Rats are playing an ever more important role in the understanding of the early human travels through the Pacific.
That's because, according to the best available evidence, rats were passengers or cargo on virtually all voyages of discovery by Polynesians. Nearly every Pacific island inhabited by the early Polynesians was also populated by the Pacific rat, Rattus exulans.
Once they got there, rats did not play a benign role in the environment. In Hawai'i, the rise in the rat population matches the decline in plant species susceptible to rats. Pollen studies and archaeological evidence of dense roots in old soil show that the Hawaiian Islands were once densely forested with the native Pritchardia fan palm, loulu, which also diminished during the same period. Even today, it's difficult to find viable loulu seeds, because rats eat them.

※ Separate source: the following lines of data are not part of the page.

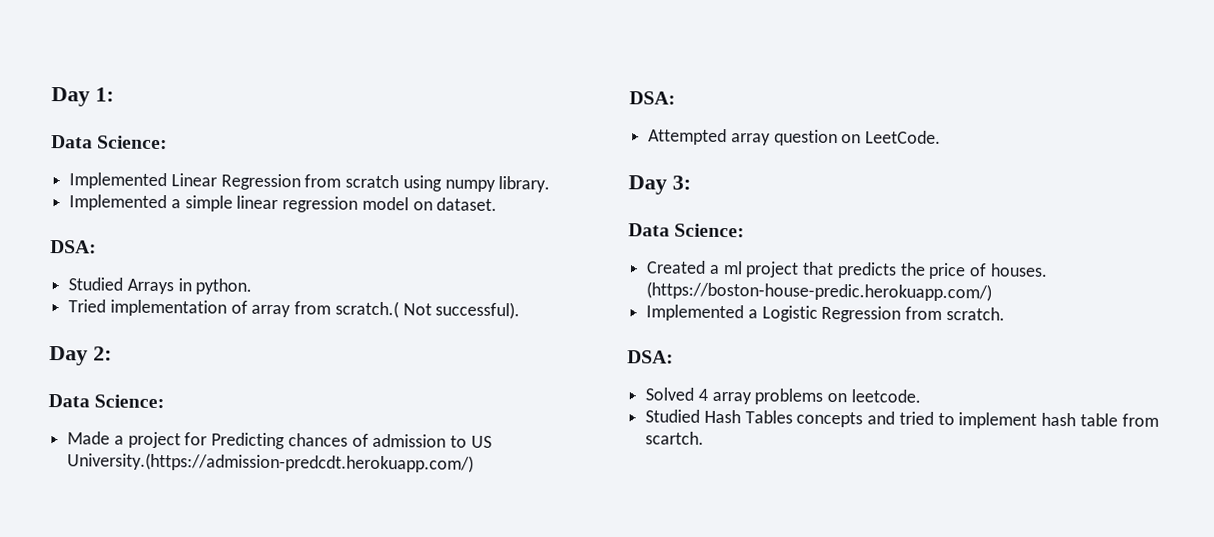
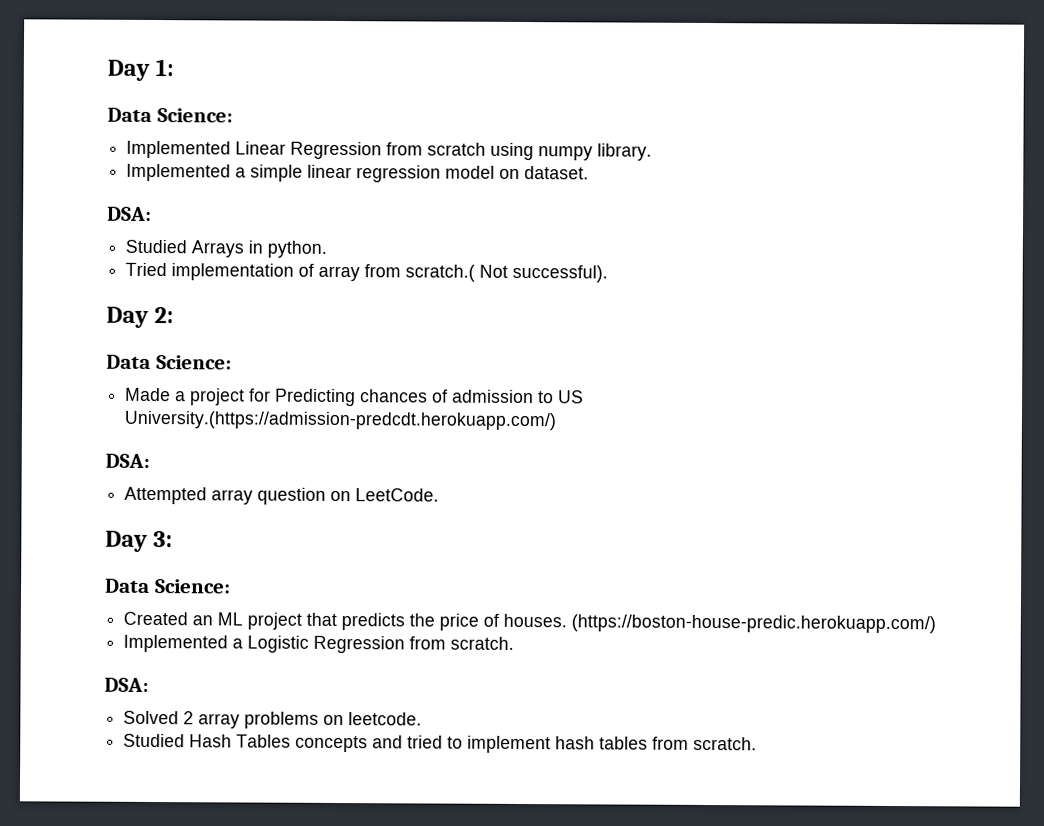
- Created a ml project that predicts the price of houses.
+ Created an ML project that predicts the price of houses.
- Solved 4 array problems on leetcode.
+ Solved 2 array problems on leetcode.
- Studied Hash Tables concepts and tried to implement hash table from scartch.
+ Studied Hash Tables concepts and tried to implement hash tables from scratch.

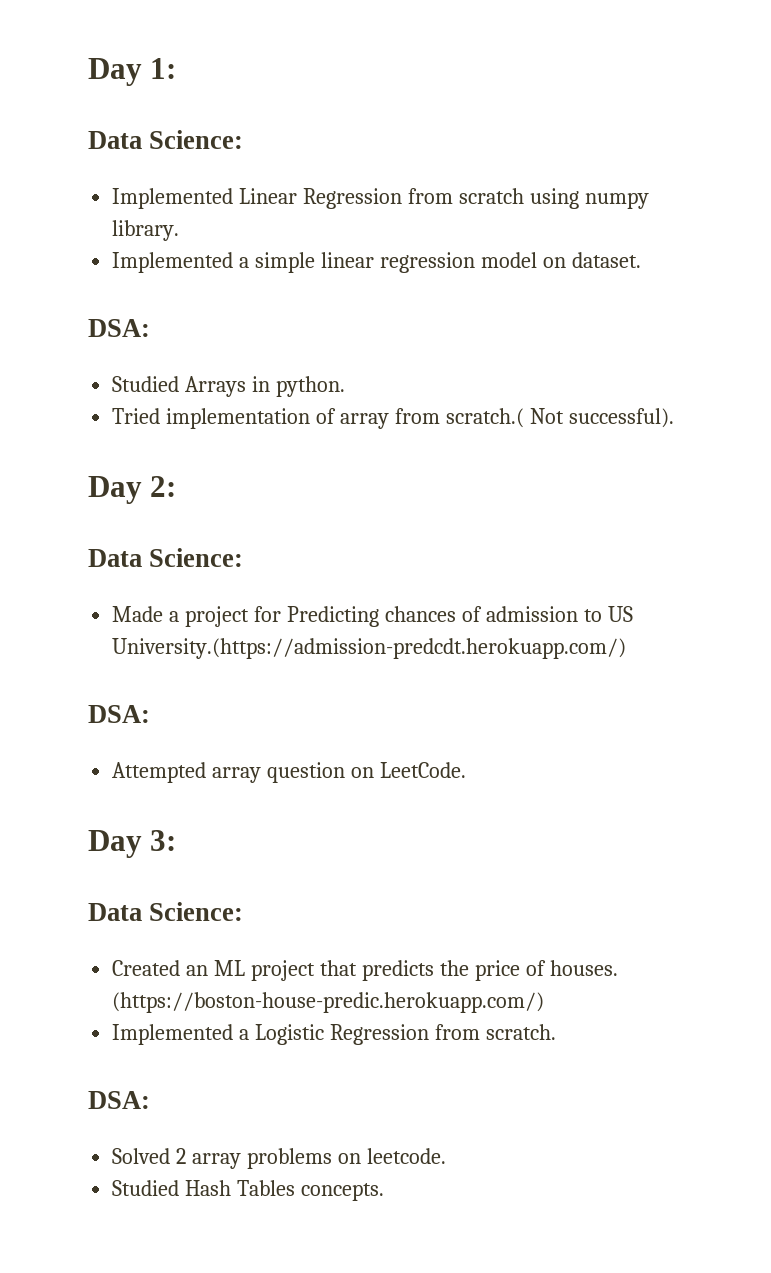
- Studied Hash Tables concepts and tried to implement hash tables from scratch.
+ Studied Hash Tables concepts.

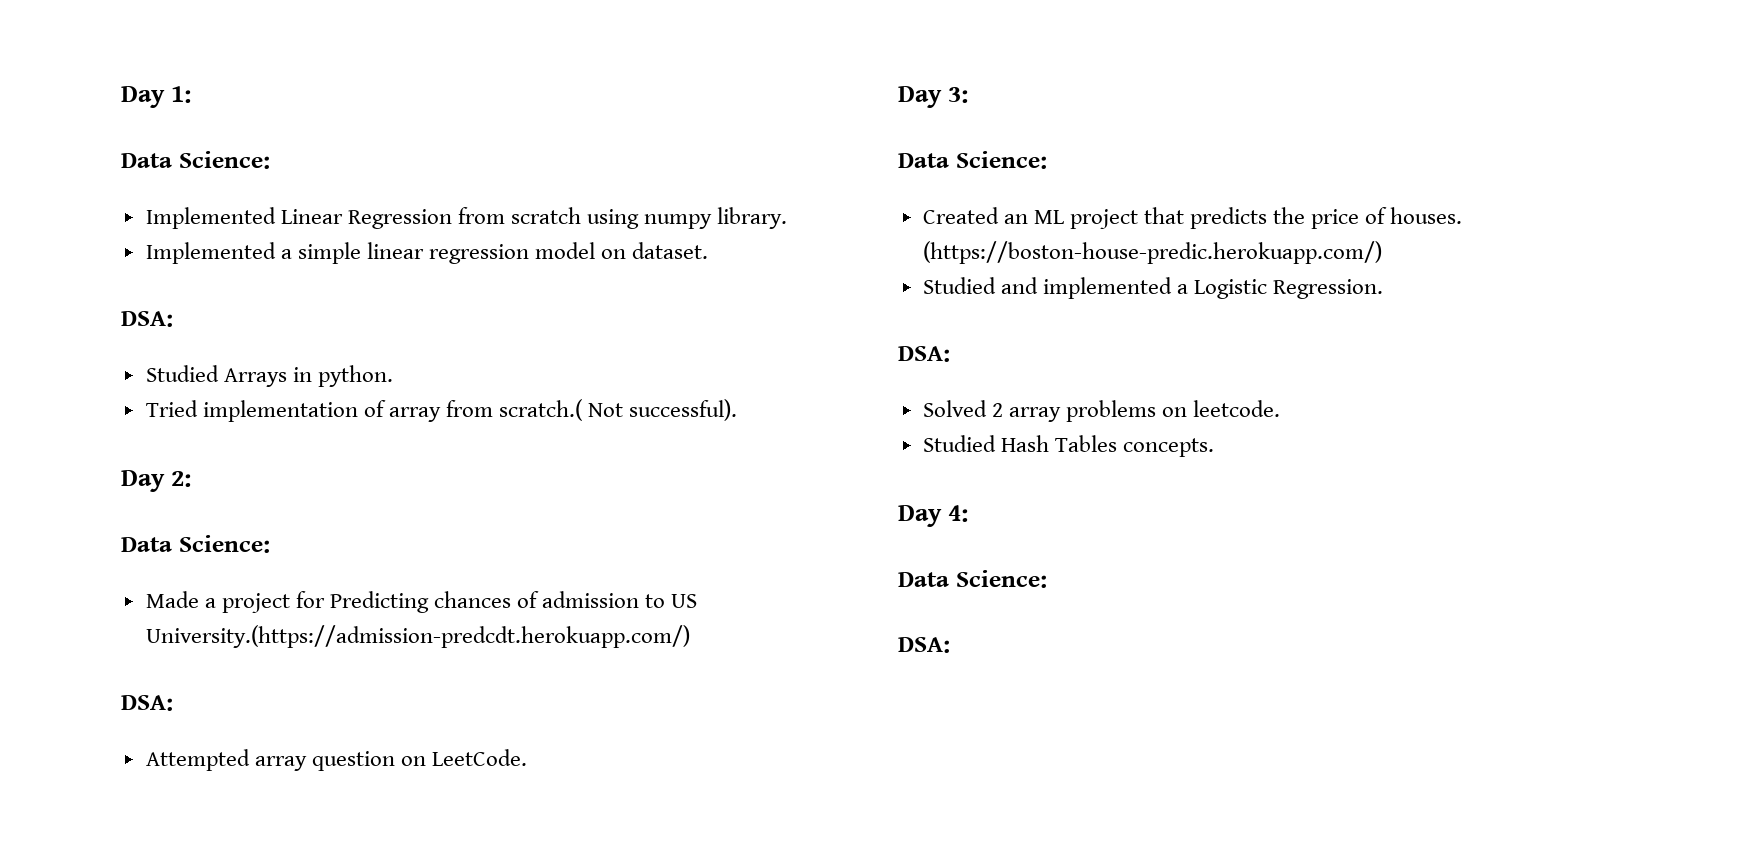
- Implemented a Logistic Regression from scratch.
+ Studied and implemented a Logistic Regression.
+ Day 4:
+ Data Science:
+ DSA:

On remote Rapa Nui, or Easter Island, the dominant tree was also a palm, and archaeologists say that nearly every old seed they've found has been munched by rats. It's possible the rats, as much or more than humans, were responsible for the loss of the tree cover there.
Modern DNA testing of rats also gives clues to the past. In Hawai'i, tests of pre-European Polynesian rat remains appear to confirm Hawaiian legends about multiple voyages back and forth to other island groups.
"The rat DNA from Hawai'i shows multiple lineages — suggesting multiple rat introductions, from some different islands, thus multiple migrations is a likely interpretation," said University of Hawai'i archaeology professor Terry Hunt. "One migration could bring two or more lineages, but as they link to different islands, say in Tahiti and the Marquesas, then separate migrations make better sense."
Hunt is co-author of a new paper in the Journal of Archaeological Science on rat DNA tests from early archaeological sites in Rapa Nui. There, the authors write, the evidence of limited genetic variation — although it's not conclusive—argues for a single migration.
"Rapa Nui appears to have remained relatively isolated following initial colonization," the paper's authors write.
Other evidence of a single very limited visitation: It appears that pigs, as well as breadfruit and coconuts, hadn't been established on Rapa Nui — although they are there now. Since these species are closely associated with Polynesian life, if there had been numerous voyages, it's reasonable to assume these voids would have been filled.